Эмма должна покинуть его спальню незамедлительно. И нужно будет запереться, отъединиться от нее всеми возможными способами.

Он сделал последнюю попытку, его голос был суров и непреклонен:

– Уходите. Сейчас же. Прежде чем я употреблю вас так, как вы себе не можете даже вообразить.

Она подняла на него глаза, прикусив нижнюю губу.

– Меня нельзя употребить, если я сама того не пожелаю.

И он уступил. Его охватило жестокое вожделение, в котором тонули все прочие чувства, намерения и мысли. Она постелила постель и теперь заплатит за это – шестью разными способами. Завтра слуги уберут ошметки, которые от нее останутся.

– Не говорите, что я вас не предупреждал.

Глава 17

Эмма едва успела отдышаться, а он схватил ее и повалил на постель спиной на прикроватный столбик. Его руки бесцеремонно сжали и приподняли ее ягодицы. Он смотрел ей прямо в глаза. Может, он ее поцелует?

Надеясь на поцелуй, Эмма закрыла глаза. Она отчаянно жаждала снова ощутить его губы на своих губах. С какой страстью она могла бы вернуть ему поцелуй.

И она ощутила прикосновение его губ, но не на губах, а на шее. Опустив голову, он провел языком по ее коже, прочерчивая огненную дорожку к ложбинке между грудями.

Ей было неудобно опираться спиной на столбик: резьба царапала кожу, – но его руки сжимали ее бедра с какой-то первобытной яростью. И она не возражала. Боль только усиливала наслаждение. Он прикусил соски зубами, отчего из ее груди вырвался судорожный и восторженный стон.

Осмелев, Эмма просунула руку в его брюки. Она умирала от желания коснуться его возбужденного члена. Изучить его мужественность, понять, как он умеет доставлять ей столько удовольствия и как она может доставить удовольствие в ответ.

Ее пальцы гладили его ствол, лаская и дразня, – он застонал от удовольствия.

– Возьмите в руку.

Она ухватилась за него у основания. Ее ладонь медленно двинулась вверх, натягивая податливую кожу, потом назад.
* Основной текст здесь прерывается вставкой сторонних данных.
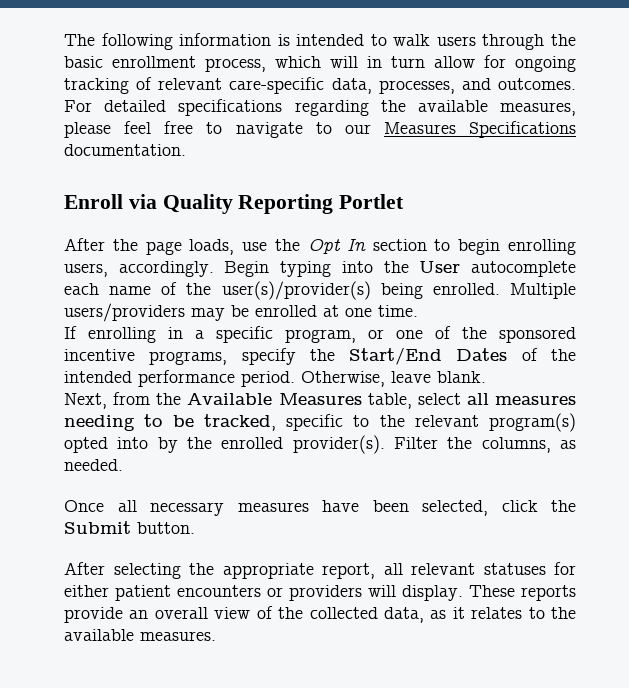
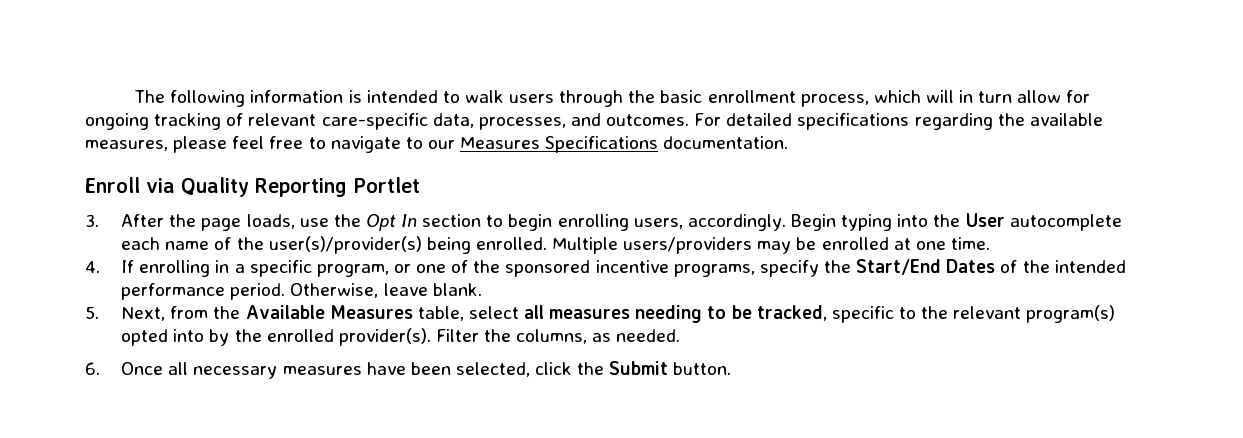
- After the page loads, use the Opt In section to begin enrolling users, accordingly.
+ 3. After the page loads, use the Opt In section to begin enrolling users, accordingly.
- If enrolling in a specific program, or one of the sponsored incentive programs, specify the Start/End Dates of the intended performance period.
+ 4. If enrolling in a specific program, or one of the sponsored incentive programs, specify the Start/End Dates of the intended performance period.
- Next, from the Available Measures table, select all measures needing to be tracked, specific to the relevant program(s) opted into by the enrolled provider(s).
+ 5. Next, from the Available Measures table, select all measures needing to be tracked, specific to the relevant program(s) opted into by the enrolled provider(s).
- Once all necessary measures have been selected, click the Submit button.
+ 6. Once all necessary measures have been selected, click the Submit button.
- After selecting the appropriate report, all relevant statuses for either patient encounters or providers will display. These reports provide an overall view of the collected data, as it relates to the available measures.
Эш сделал движение, упираясь в ее ладонь, и закрыл глаза.

– Боже…

В ее руке ствол продолжал твердеть – Эмма облизнула губы. В голове туманилось. По телу разливался жар.

Он освободился от захвата ее ладони и развернул спиной к себе, лицом к столбику кровати, нагнул вперед в талии и заставил ухватиться за резное дерево.

– Держитесь крепче! – приказал Эш.

Эмма повиновалась. Тогда он раздвинул ее ноги. Ей казалось, что она выставлена напоказ – очевидно, это и было его целью. Он трогал ее интимные места, но было не так стыдно, потому что она слышала его восхищенные вздохи.